(Given information Opens)
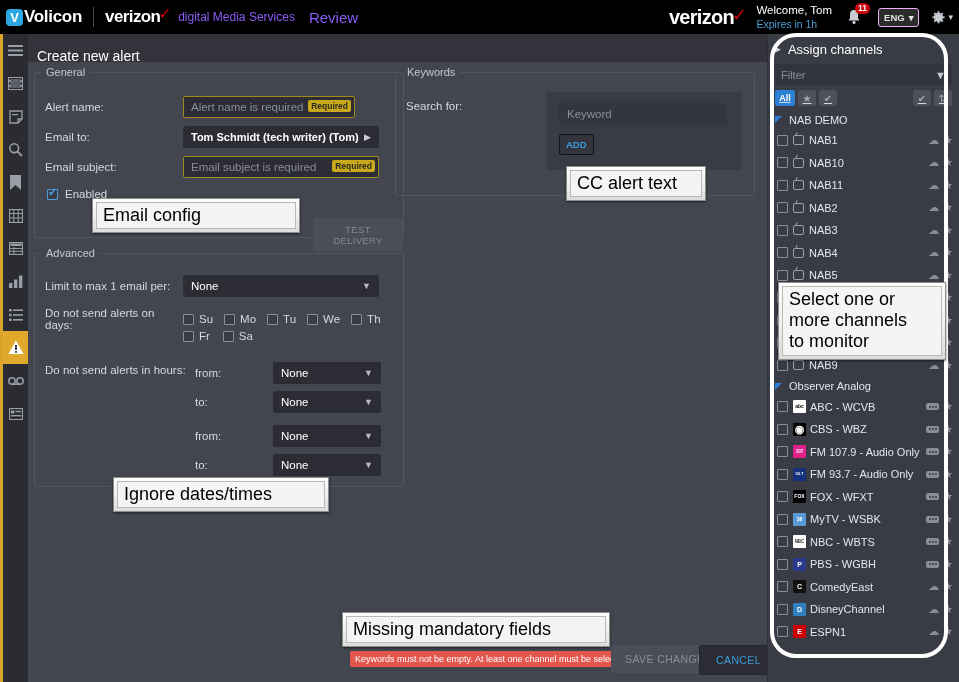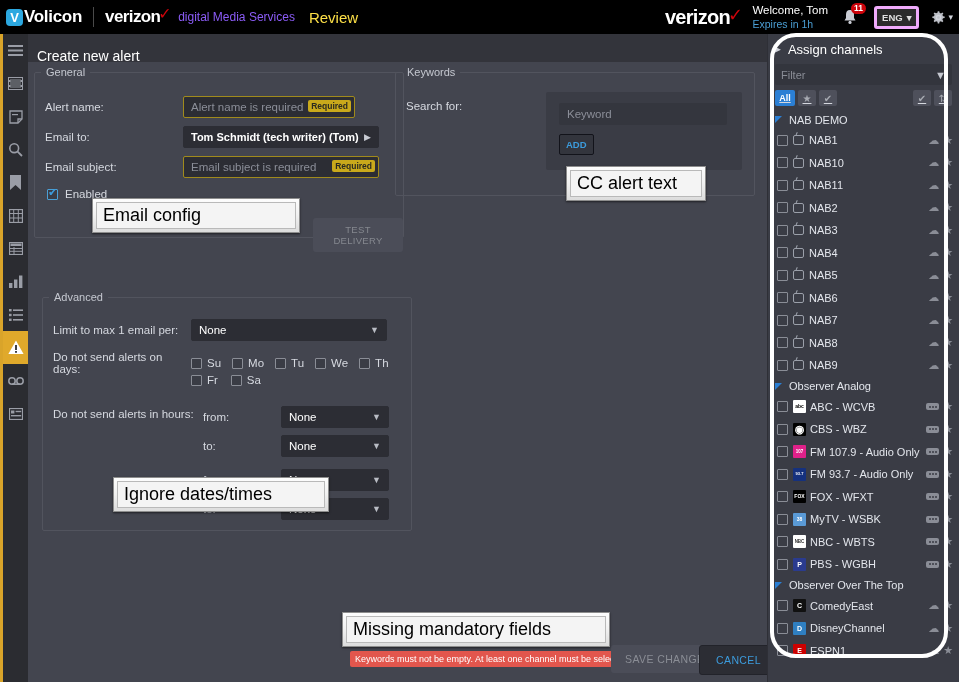"Review" .review-text { color: #fde047 -> #8b5cf6 }
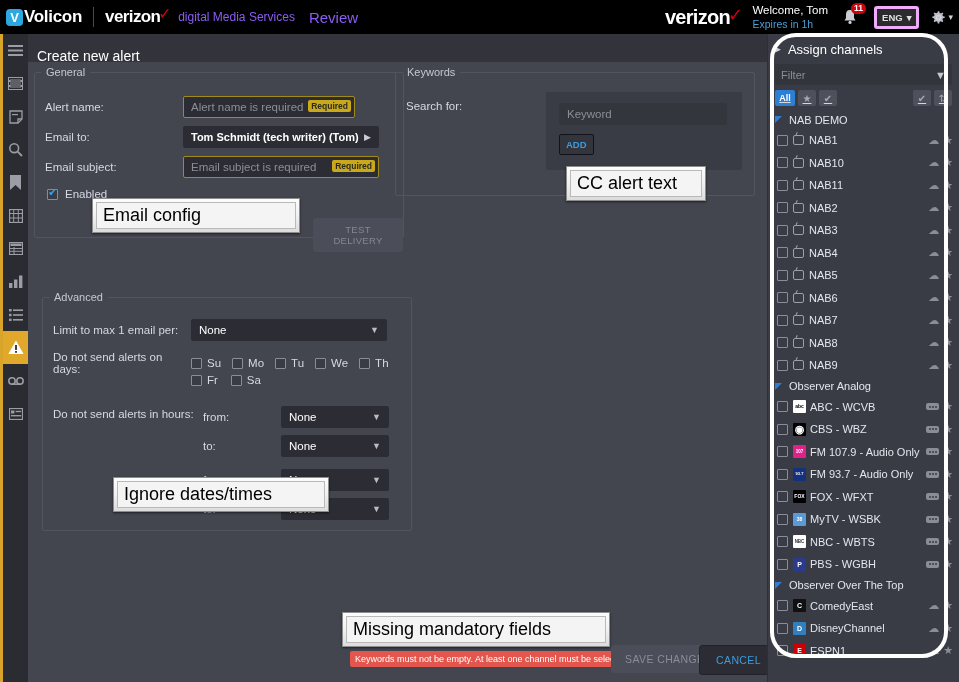"ENG" .lang-btn { border: 3px solid #f0abfc -> 1px solid #f0abfc }
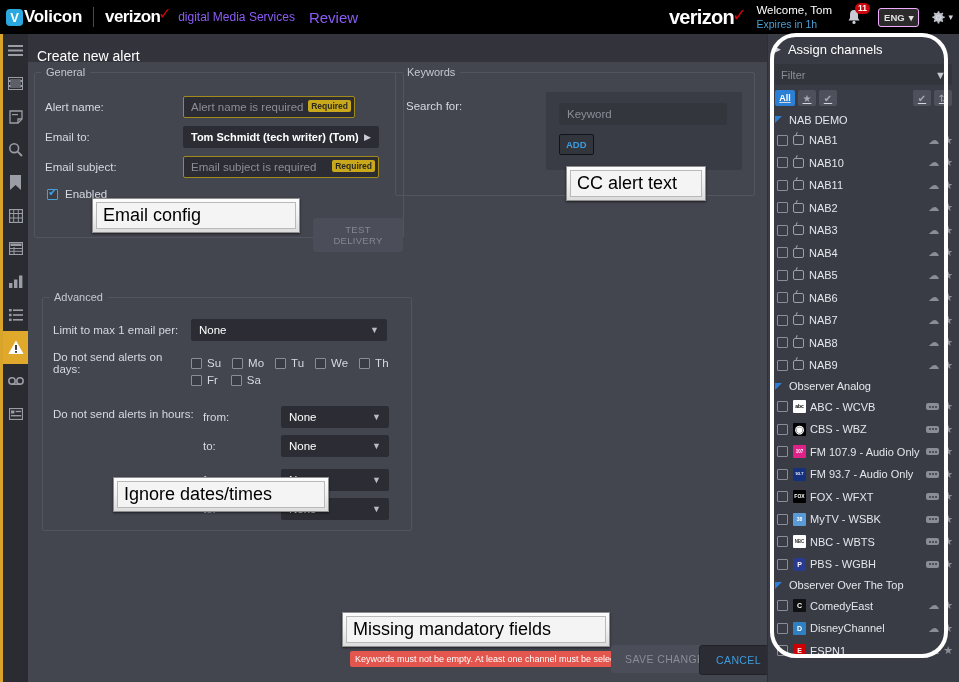"Advanced" .grp-advanced { left: 14px -> 6px; margin-top: 44px -> none }
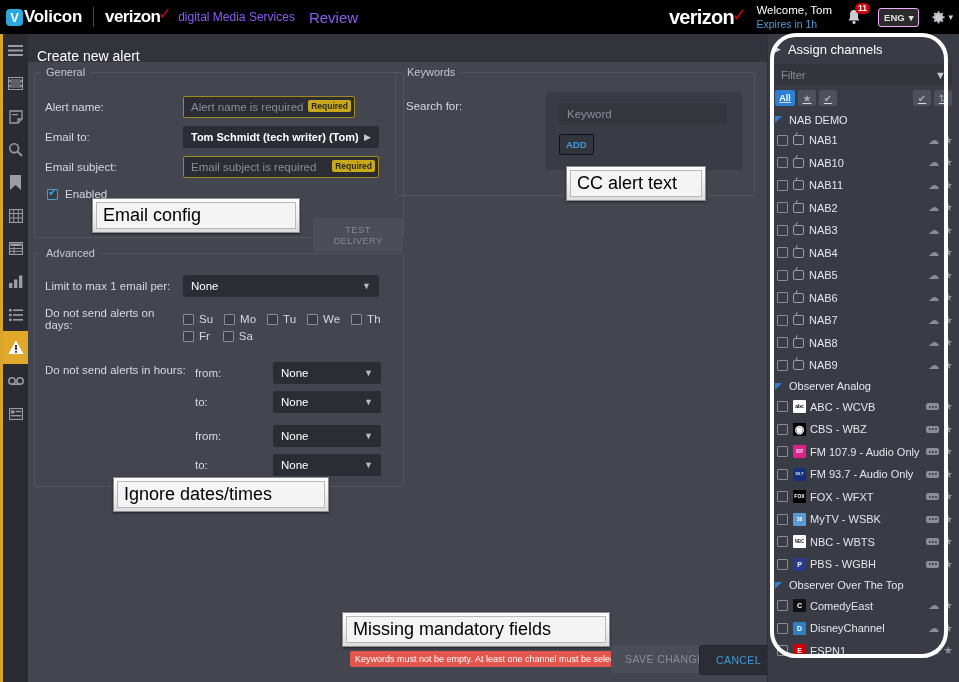"Select one or" div.callout { html: none -> <div> <div>Select one or more channels to monitor</div> </div> }
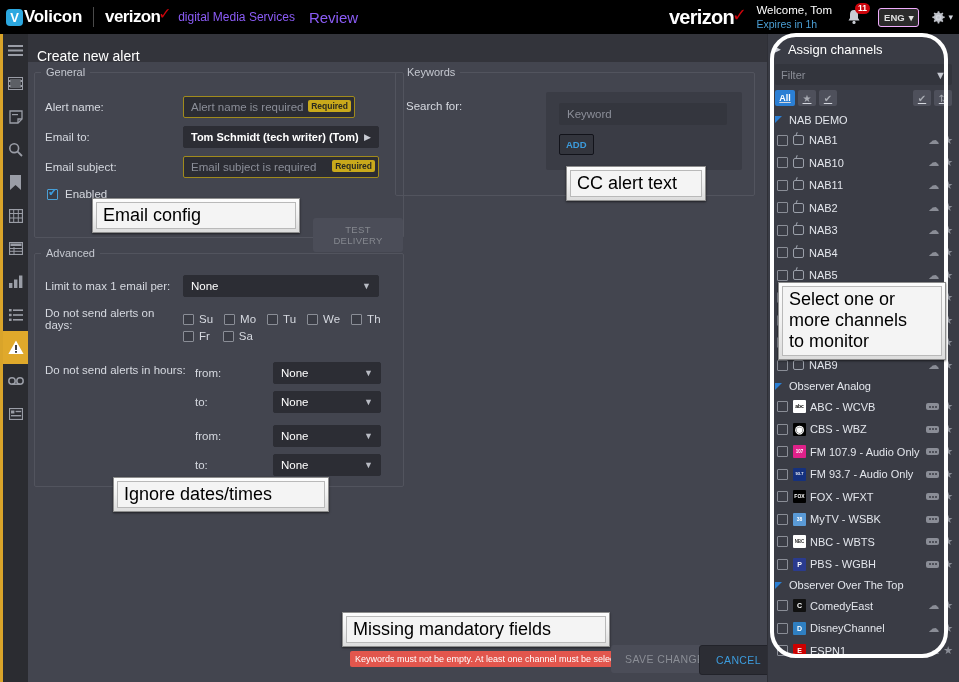"Observer Over The Top" div.grp-hdr { html: <div> <span></span> <span>Observer Over The Top</span> </div> -> none }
(Given information Closes)
• Instructions to follow: All of the data needs repeating exactly, but the pictures do not.

• Solution below:
"Review" .review-text { color: #fde047 -> #8b5cf6 }
"ENG" .lang-btn { border: 3px solid #f0abfc -> 1px solid #f0abfc }
"Advanced" .grp-advanced { left: 14px -> 6px; margin-top: 44px -> none }
"Select one or" div.callout { html: none -> <div> <div>Select one or more channels to monitor</div> </div> }
"Observer Over The Top" div.grp-hdr { html: <div> <span></span> <span>Observer Over The Top</span> </div> -> none }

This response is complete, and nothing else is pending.